- **Exercise details**: From the line that includes "- ☐ Download" down to the final line of the data below, copy every line exactly and leave the rest out.

- **Structured diff data**:
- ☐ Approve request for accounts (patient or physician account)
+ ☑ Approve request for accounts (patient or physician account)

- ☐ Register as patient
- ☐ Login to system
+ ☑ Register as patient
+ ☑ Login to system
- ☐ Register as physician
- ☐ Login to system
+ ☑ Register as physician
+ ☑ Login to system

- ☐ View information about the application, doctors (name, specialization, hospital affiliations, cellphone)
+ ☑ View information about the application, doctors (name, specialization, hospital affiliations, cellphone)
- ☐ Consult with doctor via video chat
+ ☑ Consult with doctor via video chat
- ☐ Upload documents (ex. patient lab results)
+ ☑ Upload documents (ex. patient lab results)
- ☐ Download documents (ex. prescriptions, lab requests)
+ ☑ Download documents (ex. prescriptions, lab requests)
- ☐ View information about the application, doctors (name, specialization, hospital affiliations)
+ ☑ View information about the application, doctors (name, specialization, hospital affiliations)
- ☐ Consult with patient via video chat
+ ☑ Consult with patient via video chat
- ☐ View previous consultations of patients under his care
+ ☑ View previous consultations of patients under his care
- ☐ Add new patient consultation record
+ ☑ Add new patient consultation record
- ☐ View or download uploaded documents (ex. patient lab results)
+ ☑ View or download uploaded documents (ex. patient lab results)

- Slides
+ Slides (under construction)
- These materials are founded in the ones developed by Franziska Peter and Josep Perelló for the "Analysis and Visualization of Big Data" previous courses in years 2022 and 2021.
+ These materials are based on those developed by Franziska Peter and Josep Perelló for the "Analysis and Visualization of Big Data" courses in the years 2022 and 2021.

- **Completed task**:
- ☐ Download documents (ex. prescriptions, lab requests)
+ ☑ Download documents (ex. prescriptions, lab requests)
- ☐ View information about the application, doctors (name, specialization, hospital affiliations)
+ ☑ View information about the application, doctors (name, specialization, hospital affiliations)
- ☐ Consult with patient via video chat
+ ☑ Consult with patient via video chat
- ☐ View previous consultations of patients under his care
+ ☑ View previous consultations of patients under his care
- ☐ Add new patient consultation record
+ ☑ Add new patient consultation record
- ☐ View or download uploaded documents (ex. patient lab results)
+ ☑ View or download uploaded documents (ex. patient lab results)

- Slides
+ Slides (under construction)
- These materials are founded in the ones developed by Franziska Peter and Josep Perelló for the "Analysis and Visualization of Big Data" previous courses in years 2022 and 2021.
+ These materials are based on those developed by Franziska Peter and Josep Perelló for the "Analysis and Visualization of Big Data" courses in the years 2022 and 2021.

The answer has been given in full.